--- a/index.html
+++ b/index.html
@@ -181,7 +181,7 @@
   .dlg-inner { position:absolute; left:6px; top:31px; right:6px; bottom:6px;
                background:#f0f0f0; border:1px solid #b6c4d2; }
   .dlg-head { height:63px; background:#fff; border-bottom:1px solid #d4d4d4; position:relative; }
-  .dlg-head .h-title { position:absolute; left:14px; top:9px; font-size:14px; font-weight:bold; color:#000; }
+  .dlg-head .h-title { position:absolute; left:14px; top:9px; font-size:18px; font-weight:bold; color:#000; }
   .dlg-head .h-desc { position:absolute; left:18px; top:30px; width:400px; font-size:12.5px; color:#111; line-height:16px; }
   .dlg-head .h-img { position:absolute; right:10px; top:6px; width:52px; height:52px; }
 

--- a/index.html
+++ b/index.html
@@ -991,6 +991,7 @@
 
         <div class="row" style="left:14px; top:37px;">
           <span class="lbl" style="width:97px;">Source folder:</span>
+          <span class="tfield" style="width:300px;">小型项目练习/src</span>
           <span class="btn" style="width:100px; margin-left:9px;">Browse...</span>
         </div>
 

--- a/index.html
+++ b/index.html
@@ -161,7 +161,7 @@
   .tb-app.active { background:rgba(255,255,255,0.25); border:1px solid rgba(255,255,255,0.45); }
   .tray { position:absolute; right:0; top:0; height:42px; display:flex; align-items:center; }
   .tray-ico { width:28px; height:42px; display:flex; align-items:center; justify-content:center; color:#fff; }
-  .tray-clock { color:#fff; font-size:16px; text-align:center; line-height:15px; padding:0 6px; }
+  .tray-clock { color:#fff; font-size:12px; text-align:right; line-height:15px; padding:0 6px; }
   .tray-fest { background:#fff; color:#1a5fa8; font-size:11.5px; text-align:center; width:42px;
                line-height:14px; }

* * *

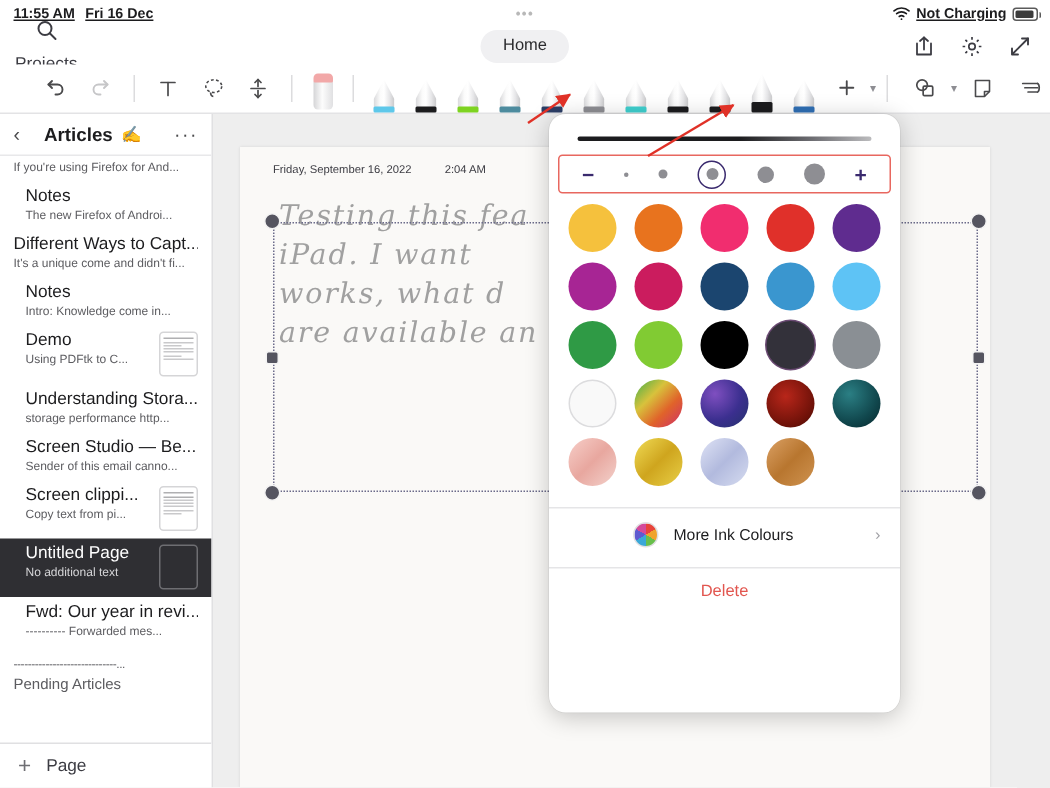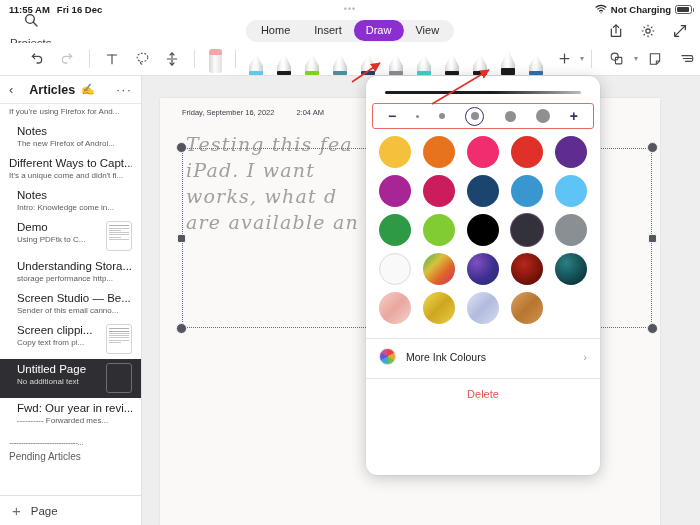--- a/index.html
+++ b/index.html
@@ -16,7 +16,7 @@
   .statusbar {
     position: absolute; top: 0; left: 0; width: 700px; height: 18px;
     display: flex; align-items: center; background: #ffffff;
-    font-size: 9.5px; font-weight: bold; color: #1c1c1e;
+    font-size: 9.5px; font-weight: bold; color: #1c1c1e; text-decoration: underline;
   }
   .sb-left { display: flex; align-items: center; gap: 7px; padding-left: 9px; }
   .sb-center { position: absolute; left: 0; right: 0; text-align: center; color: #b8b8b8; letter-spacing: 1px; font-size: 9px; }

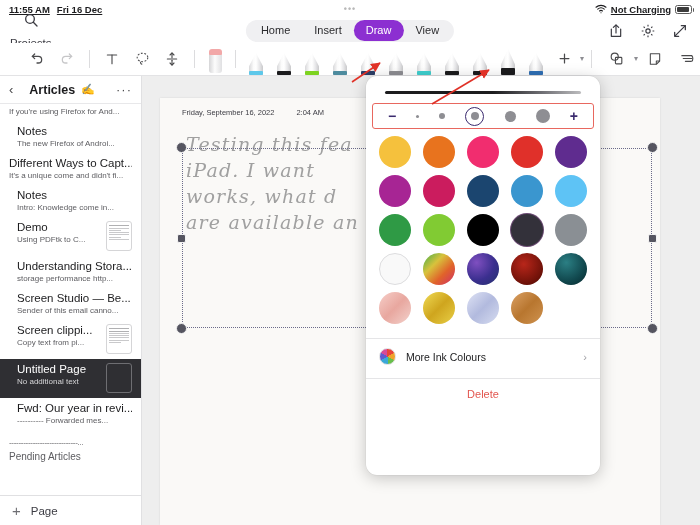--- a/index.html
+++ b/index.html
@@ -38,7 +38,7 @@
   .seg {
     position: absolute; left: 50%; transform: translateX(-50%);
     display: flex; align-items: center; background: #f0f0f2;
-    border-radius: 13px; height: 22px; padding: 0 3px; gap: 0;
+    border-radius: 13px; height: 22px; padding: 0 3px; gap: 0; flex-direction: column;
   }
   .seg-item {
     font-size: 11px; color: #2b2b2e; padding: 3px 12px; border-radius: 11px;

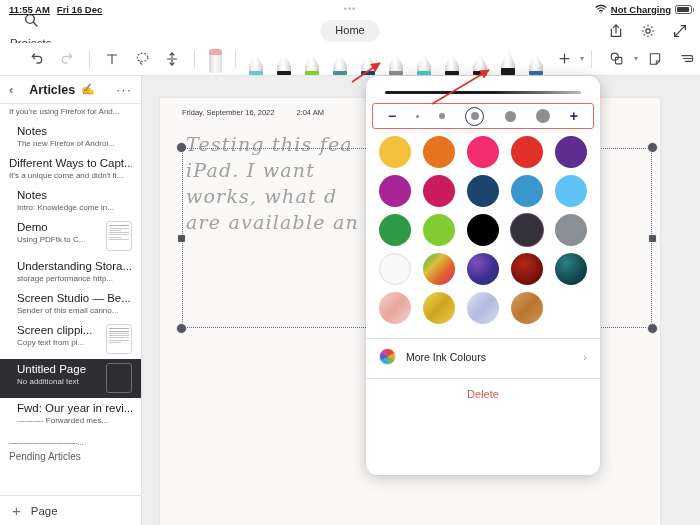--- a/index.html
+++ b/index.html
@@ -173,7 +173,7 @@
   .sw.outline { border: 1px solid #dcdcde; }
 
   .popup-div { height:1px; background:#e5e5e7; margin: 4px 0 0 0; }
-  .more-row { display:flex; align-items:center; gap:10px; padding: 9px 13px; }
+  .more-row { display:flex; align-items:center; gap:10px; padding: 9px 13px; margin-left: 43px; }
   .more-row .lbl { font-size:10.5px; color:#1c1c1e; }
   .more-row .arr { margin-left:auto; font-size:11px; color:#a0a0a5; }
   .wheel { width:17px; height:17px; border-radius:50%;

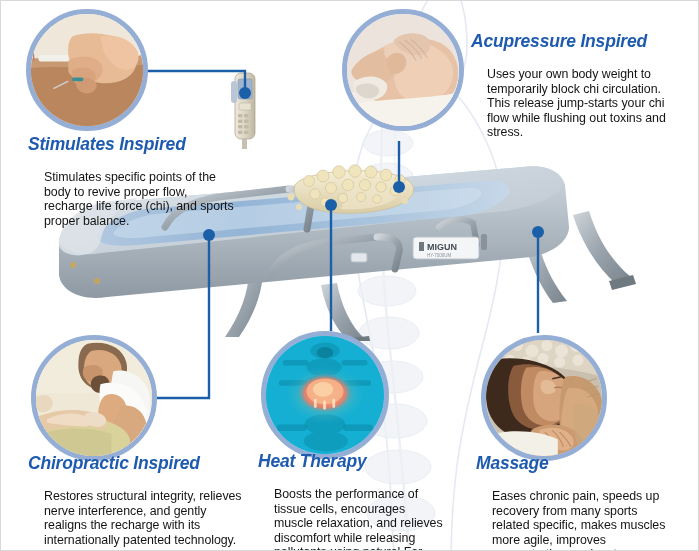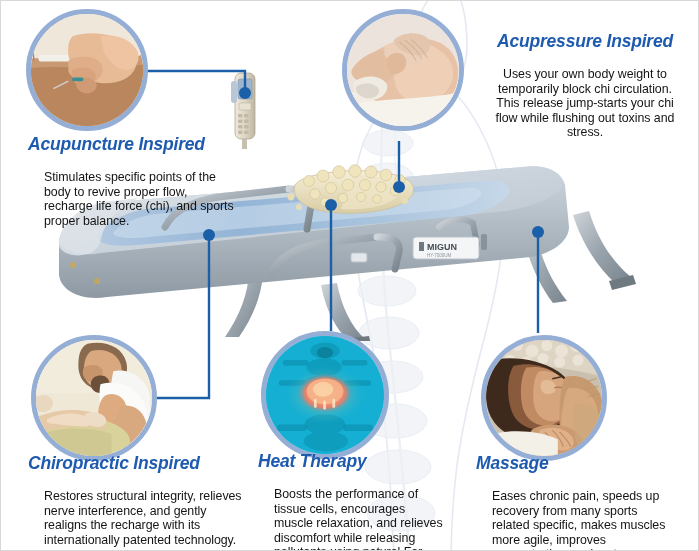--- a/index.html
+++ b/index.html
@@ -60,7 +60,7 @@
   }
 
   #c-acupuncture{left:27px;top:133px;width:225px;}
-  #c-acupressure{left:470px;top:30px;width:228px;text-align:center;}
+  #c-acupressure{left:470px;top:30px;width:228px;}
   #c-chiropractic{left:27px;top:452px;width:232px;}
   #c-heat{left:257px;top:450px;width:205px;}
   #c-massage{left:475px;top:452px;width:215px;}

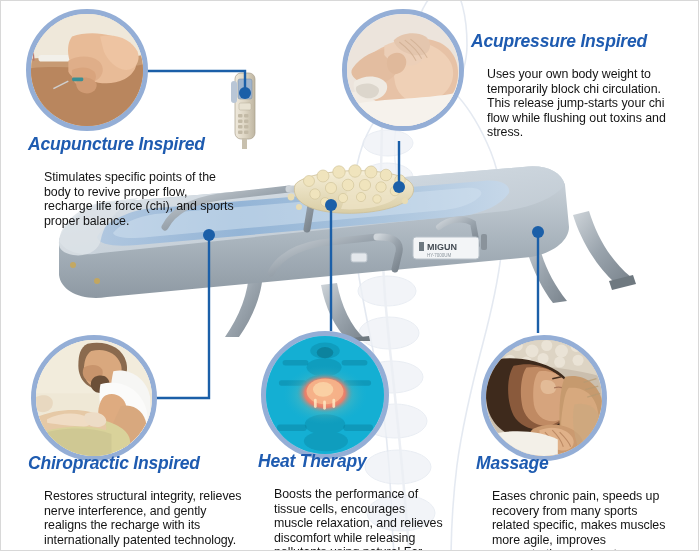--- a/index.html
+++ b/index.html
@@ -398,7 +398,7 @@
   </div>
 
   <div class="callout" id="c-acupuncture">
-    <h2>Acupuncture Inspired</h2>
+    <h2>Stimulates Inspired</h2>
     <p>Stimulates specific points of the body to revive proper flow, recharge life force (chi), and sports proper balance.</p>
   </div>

*Exercise description*. How many lines of the material above contain the word "margin"? Give only the number.

*Task answer*. 4